- Data listing:

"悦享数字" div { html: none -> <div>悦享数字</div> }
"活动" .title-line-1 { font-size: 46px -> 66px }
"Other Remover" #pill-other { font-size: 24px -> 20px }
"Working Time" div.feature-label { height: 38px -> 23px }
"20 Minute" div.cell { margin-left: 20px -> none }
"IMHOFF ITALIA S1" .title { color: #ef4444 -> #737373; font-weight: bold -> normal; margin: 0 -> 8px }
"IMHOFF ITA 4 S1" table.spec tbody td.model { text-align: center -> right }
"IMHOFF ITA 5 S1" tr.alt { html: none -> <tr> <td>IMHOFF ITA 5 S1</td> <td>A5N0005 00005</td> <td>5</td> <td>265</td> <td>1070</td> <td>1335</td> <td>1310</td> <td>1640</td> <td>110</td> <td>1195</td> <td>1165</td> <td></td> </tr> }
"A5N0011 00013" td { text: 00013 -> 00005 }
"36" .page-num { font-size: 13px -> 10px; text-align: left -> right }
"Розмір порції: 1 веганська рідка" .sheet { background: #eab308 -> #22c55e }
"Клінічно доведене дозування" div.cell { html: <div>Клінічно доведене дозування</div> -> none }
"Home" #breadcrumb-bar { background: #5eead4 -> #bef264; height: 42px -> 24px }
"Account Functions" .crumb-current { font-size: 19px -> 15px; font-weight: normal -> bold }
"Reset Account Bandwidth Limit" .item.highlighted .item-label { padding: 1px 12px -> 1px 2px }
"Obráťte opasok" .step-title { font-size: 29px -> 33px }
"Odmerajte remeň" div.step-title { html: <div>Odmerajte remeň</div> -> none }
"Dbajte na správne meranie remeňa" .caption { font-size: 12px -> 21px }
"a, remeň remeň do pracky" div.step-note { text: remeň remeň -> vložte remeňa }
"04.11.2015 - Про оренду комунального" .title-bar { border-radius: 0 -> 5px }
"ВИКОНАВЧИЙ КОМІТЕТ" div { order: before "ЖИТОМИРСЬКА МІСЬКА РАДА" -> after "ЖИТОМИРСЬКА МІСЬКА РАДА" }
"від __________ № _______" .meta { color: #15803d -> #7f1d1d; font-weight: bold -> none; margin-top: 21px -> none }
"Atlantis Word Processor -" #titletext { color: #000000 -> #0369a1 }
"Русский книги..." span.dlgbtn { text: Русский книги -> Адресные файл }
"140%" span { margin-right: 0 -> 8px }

- Problem requirements:
Count the lines of the listing above in which the word "normal" appears; state only the count.

- Expected output:
2